-- ENTRIES PROVIDED --
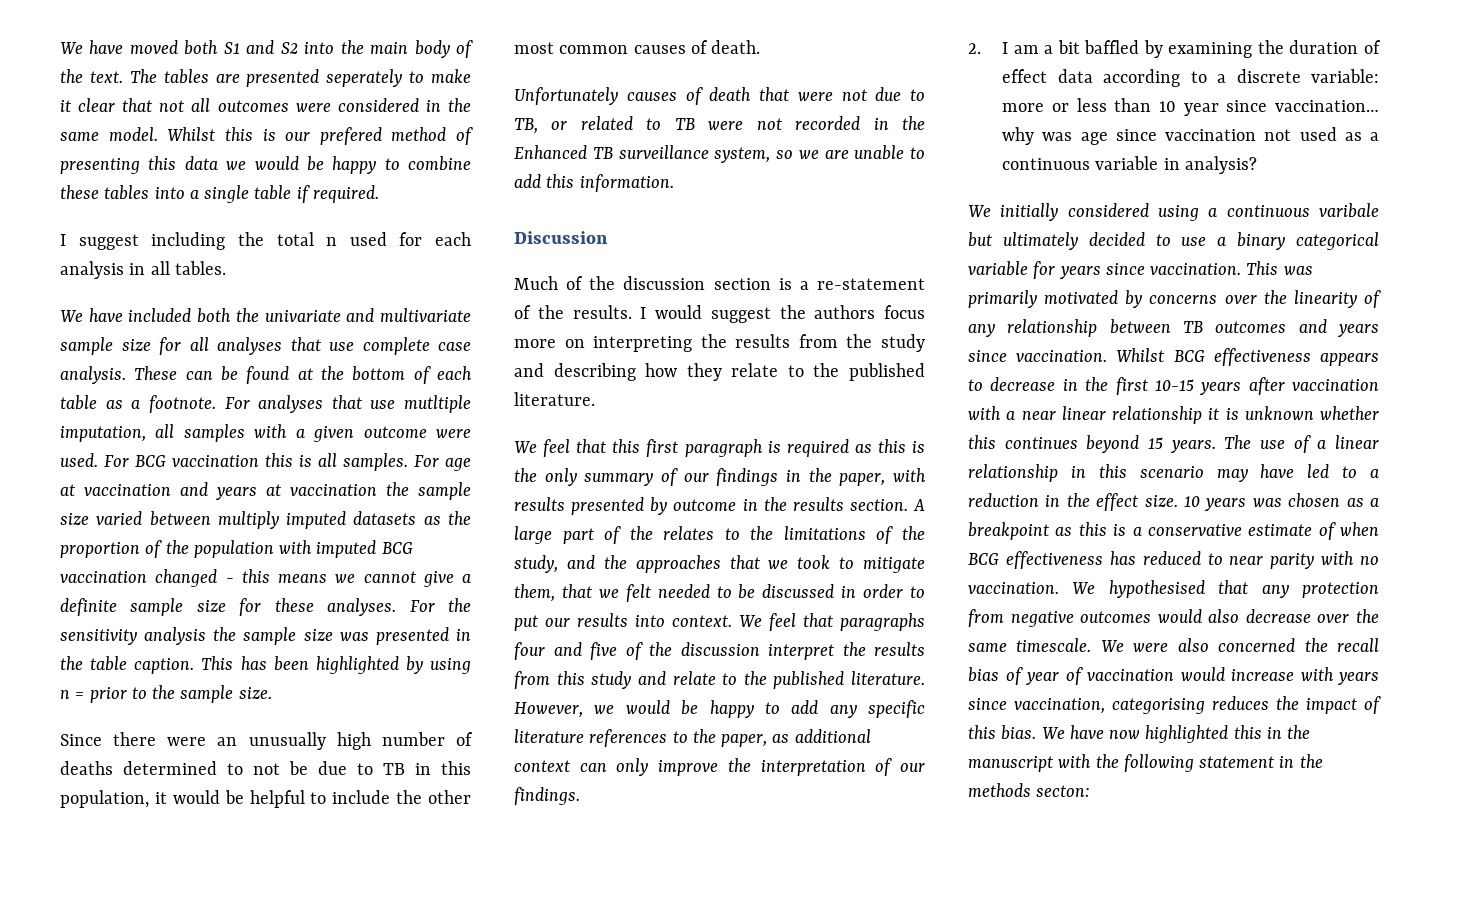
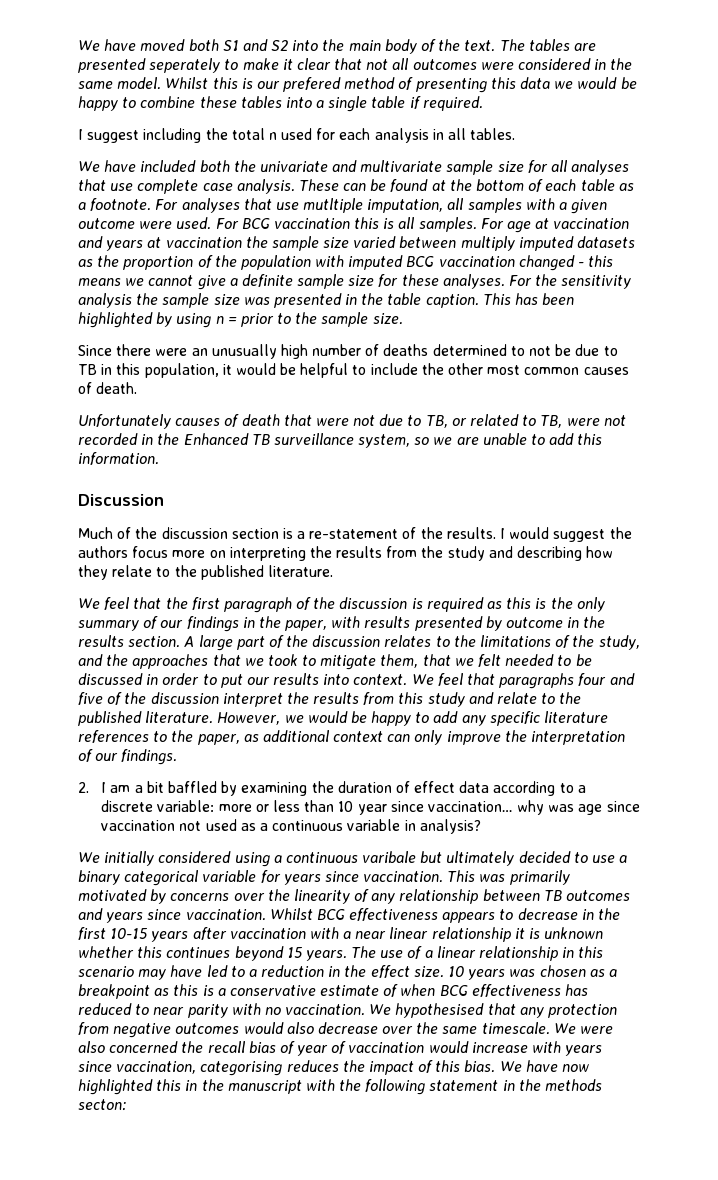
- Unfortunately causes of death that were not due to TB, or related to TB were not recorded in the Enhanced TB surveillance system, so we are unable to add this information.
+ Unfortunately causes of death that were not due to TB, or related to TB, were not recorded in the Enhanced TB surveillance system, so we are unable to add this information.
- We feel that this first paragraph is required as this is the only summary of our findings in the paper, with results presented by outcome in the results section.
+ We feel that the first paragraph of the discussion is required as this is the only summary of our findings in the paper, with results presented by outcome in the results section.
- A large part of the relates to the limitations of the study, and the approaches that we took to mitigate them, that we felt needed to be discussed in order to put our results into context.
+ A large part of the discussion relates to the limitations of the study, and the approaches that we took to mitigate them, that we felt needed to be discussed in order to put our results into context.

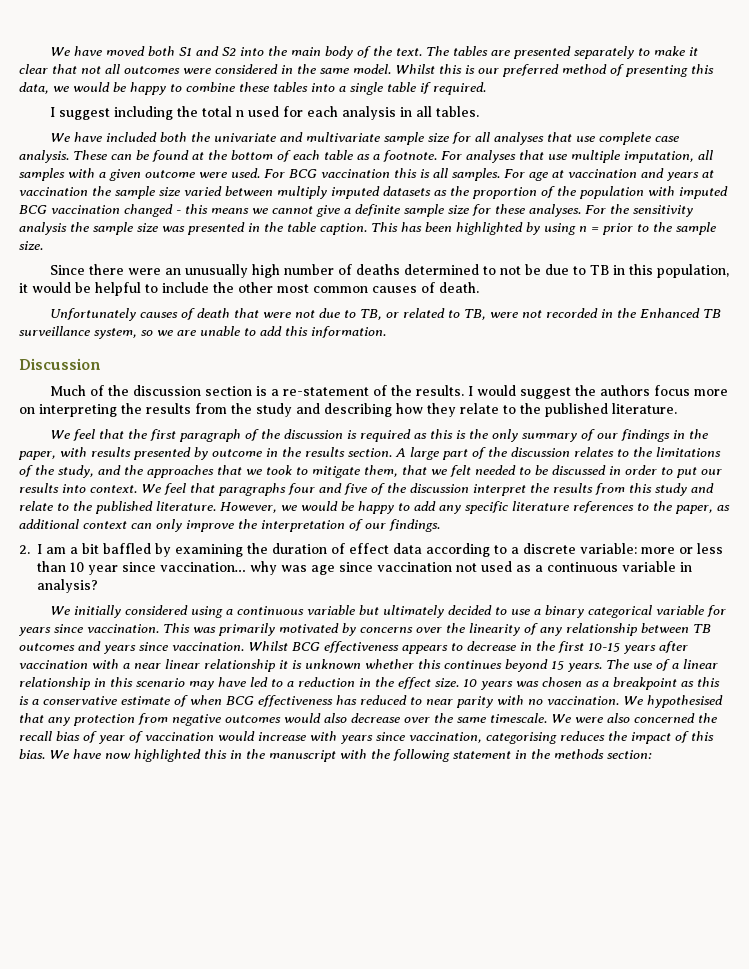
- The tables are presented seperately to make it clear that not all outcomes were considered in the same model.
+ The tables are presented separately to make it clear that not all outcomes were considered in the same model.
- Whilst this is our prefered method of presenting this data we would be happy to combine these tables into a single table if required.
+ Whilst this is our preferred method of presenting this data, we would be happy to combine these tables into a single table if required.
- For analyses that use mutltiple imputation, all samples with a given outcome were used.
+ For analyses that use multiple imputation, all samples with a given outcome were used.
- We initially considered using a continuous varibale but ultimately decided to use a binary categorical variable for years since vaccination.
+ We initially considered using a continuous variable but ultimately decided to use a binary categorical variable for years since vaccination.
- We have now highlighted this in the manuscript with the following statement in the methods secton:
+ We have now highlighted this in the manuscript with the following statement in the methods section:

-- WORK INSTRUCTION --
Return, from the entries, each line that holds "manuscript".

-- EXPECTED ANSWER --
- We have now highlighted this in the manuscript with the following statement in the methods secton:
+ We have now highlighted this in the manuscript with the following statement in the methods section:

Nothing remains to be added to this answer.